L’auteur de l’article, George Olin, précise pour les lecteurs l’impossibilité de cultiver dans leurs jardins les spécimens de polyancistrus prélevés dans la nature sous peine de les voir mourir à l’issue d’une année. Il mentionne l’infestation d’un insecte foreur (sans le nommer ; il s’agit du scarabée foreur Moneilema semipunctatum) dont l’espèce est déjà la victime (infested with a species of borer). Il termine son article en rappelant que l’espèce est en train de disparaître rapidement du fait de la collecte dont elle est victime dans son milieu naturel (Through the persistence with it has been collected, it is rapidly becoming extinct). Autant de précisions qui, énoncées au début des années 1940 – soit moins de 20 ans après le classement de cette espèce dans le genre nouveau Sclerocactus créé par les botanistes Britton & Rose – The Cactaceae, 1922 -, demeurent encore et toujours d’actualité plus de 80 ans plus tard.
Le nom de Sclerocactus polyancistrus apparait une seconde fois au mois de juillet 1982 (vol45, n°1-7, page 13) dans le courrier des lecteurs de la revue. Sous le titre Coup de pied dans des cactus (On kicking cacti), un lecteur de la petite ville de Fallbrook, Comté de San Diego, Californie, fait part de sa prise de conscience : « Pendant de nombreuses années, j’ai exploré le désert, et chaque fois que je trouvais un cactus mort, et si c’était sans risque de me faire mal, je lui donnais un grand coup de pied. Puis, je le piétinais et lui donnais un coup de pied encore plus fort jusqu’à être satisfait d’avoir dispersé le plus possible ses restes. C’est ce que j’ai fait pendant mes 20 premières années d’exploration – avant que je devienne un botaniste amateur passionné et que l’envie me gagne d’examiner de manière plus réfléchie chaque morceau de flore sous mes pieds ».

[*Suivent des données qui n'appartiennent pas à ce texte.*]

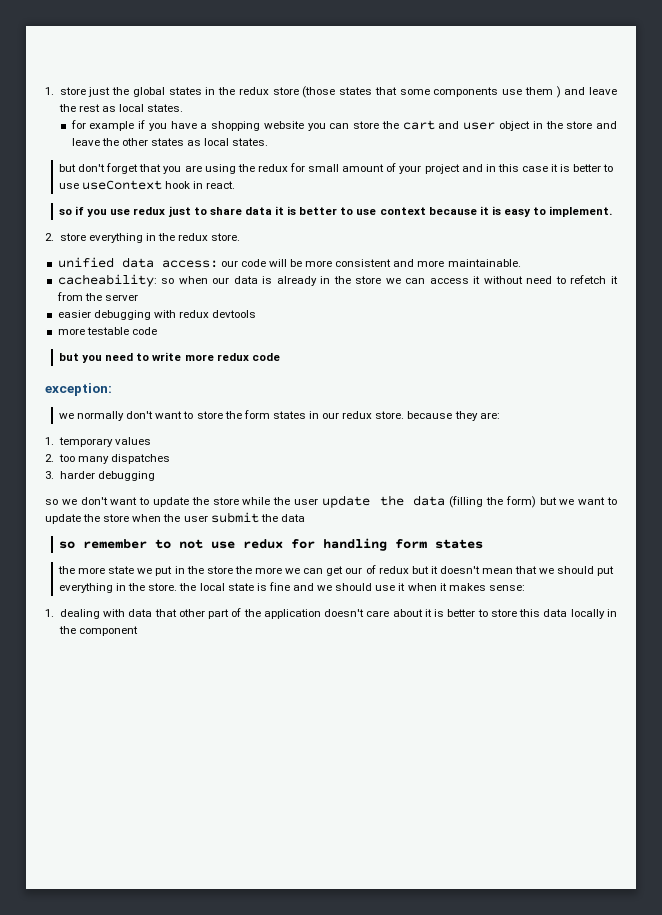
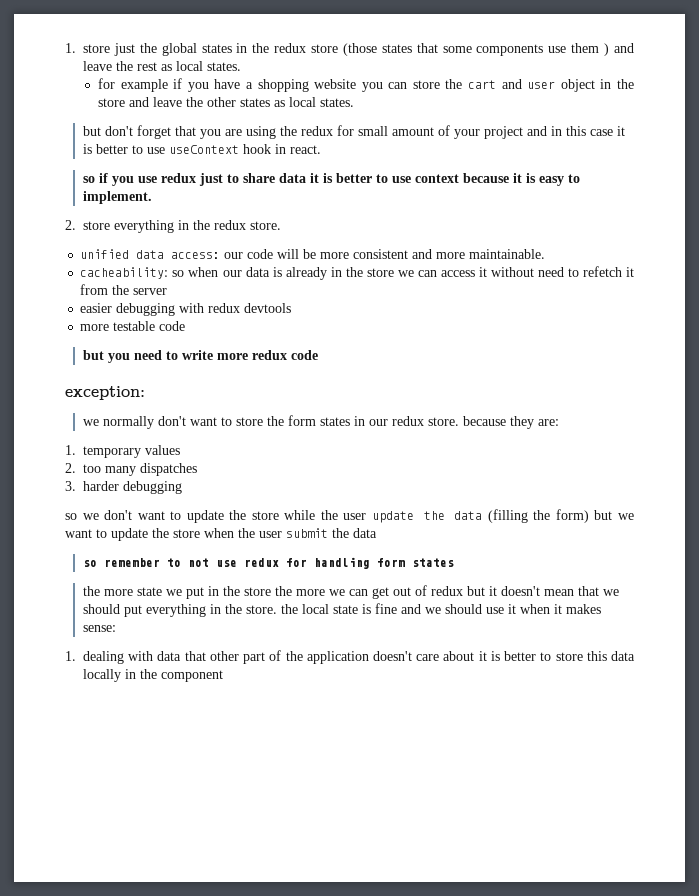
[345,567,363,574] our -> [392,587,411,596] out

« Mais récemment, au cours de l’une de ces dernières années, j’ai observé que des semis germaient parfois sous la protection de la vieille carapace d’épines d’un cactus mort. Soudainement, dans le remords, je me suis demandé combien de semis j’avais ainsi détruit par mon attitude dévastatrice irréfléchie mais bien involontaire cependant, car je gardais en moi le sentiment qu’il convenait de respecter chaque brin de végétation du désert. Quelle leçon! J’avais raisonné en me disant que j’aidais assurément la nature en activant la décomposition d’une matière organique désormais sans vie ».

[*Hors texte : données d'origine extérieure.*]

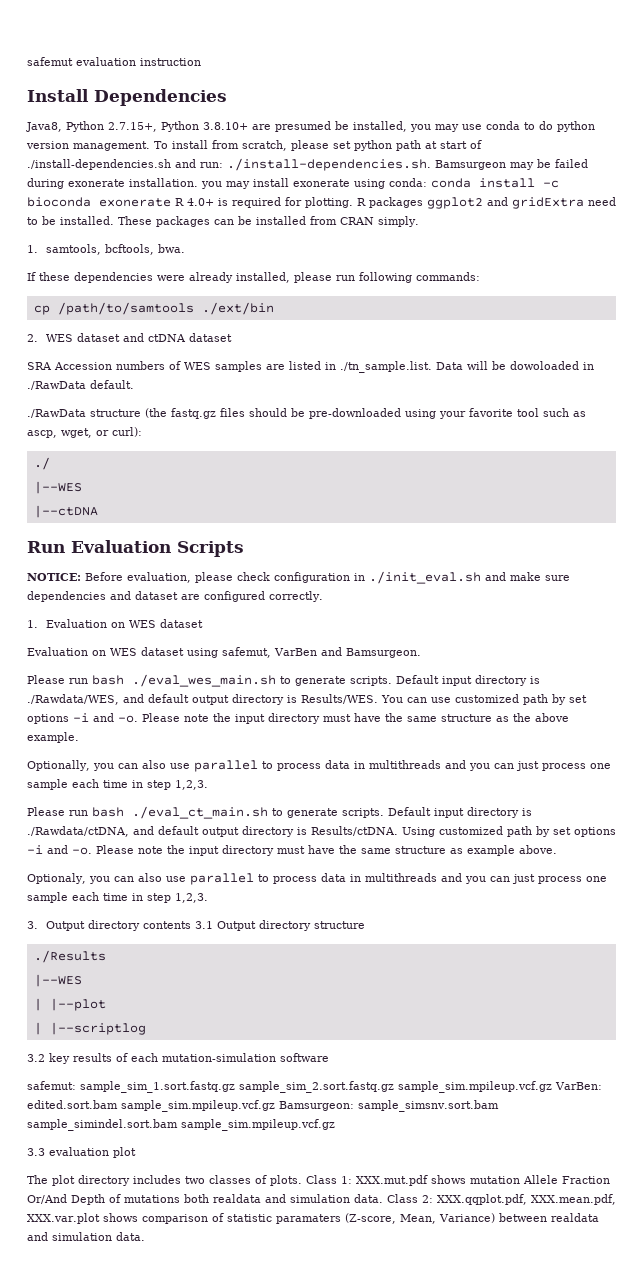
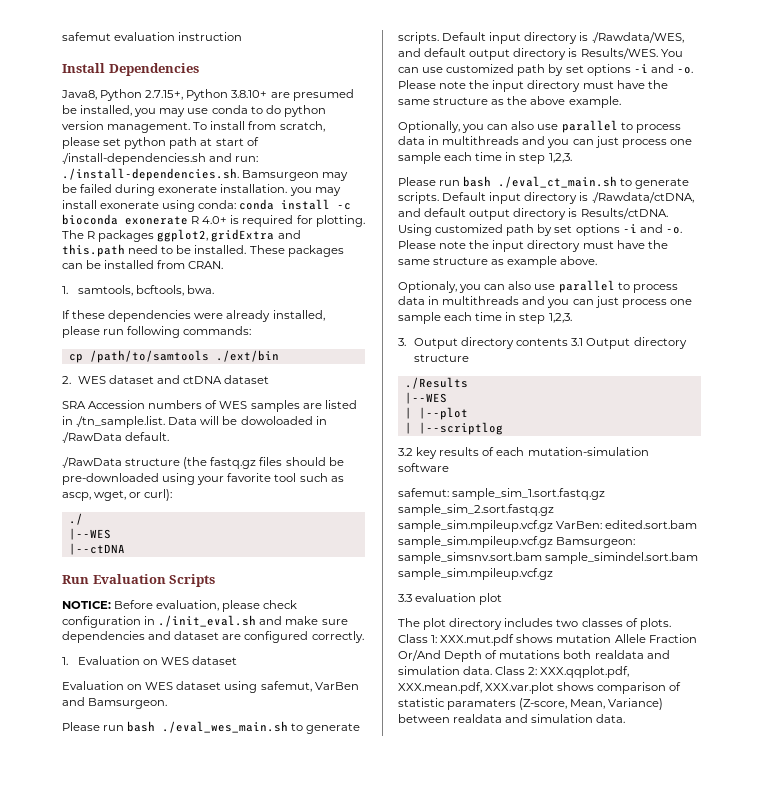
(353, 202) none -> [62,230,84,239] The
[427,197,584,209] ggplot2 and gridExtra -> [157,229,301,242] [62,244,125,257] ggplot2, gridExtra and this.path
[340,216,419,227] CRAN simply. -> [188,261,224,269] CRAN.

« Aujourd’hui, chaque fois que je veux semer des graines de cactus, ou de n’importe quelle autre plante, je recherche un cactus mort pour les semer. Mais j’ai dû aussi apprendre que même ramasser une plante morte, pour y placer ensuite des graines, pouvait entrainer la destruction des racines de plusieurs semis. Quelle meilleure protection pourrait être trouvée, à la fois pour les graines et les jeunes et fragiles semis, que la carapace d’épines d’un cactus mort qui se désagrège au fil des ans. Certains cactus, comme notre Sclerocactus polyancistrus californien, nécessitent cinq ans selon moi pour atteindre un diamètre de seulement neuf millimètres ».
Bob Lahmeyer, Fallbrook, Californie.
Comme l’écrit ce lecteur, l’observation patiente de la nature amène souvent à de belles révélations et découvertes. Sa prise de conscience me fait me souvenir de l’article écrit et publié à propos de spécimens de Sclerocactus wrightiae morts que j’avais rencontrés en Utah (Sclerocactus wrightiae, San Rafael Desert, Utah). Tout à côté de ce qui restait des plantes – des carapaces d’épines dont l’enchevêtrement avait résisté aux intempéries et au vent -, j’avais observé comme ce lecteur une nouvelle génération de petits Sclerocactus encore bien fragiles.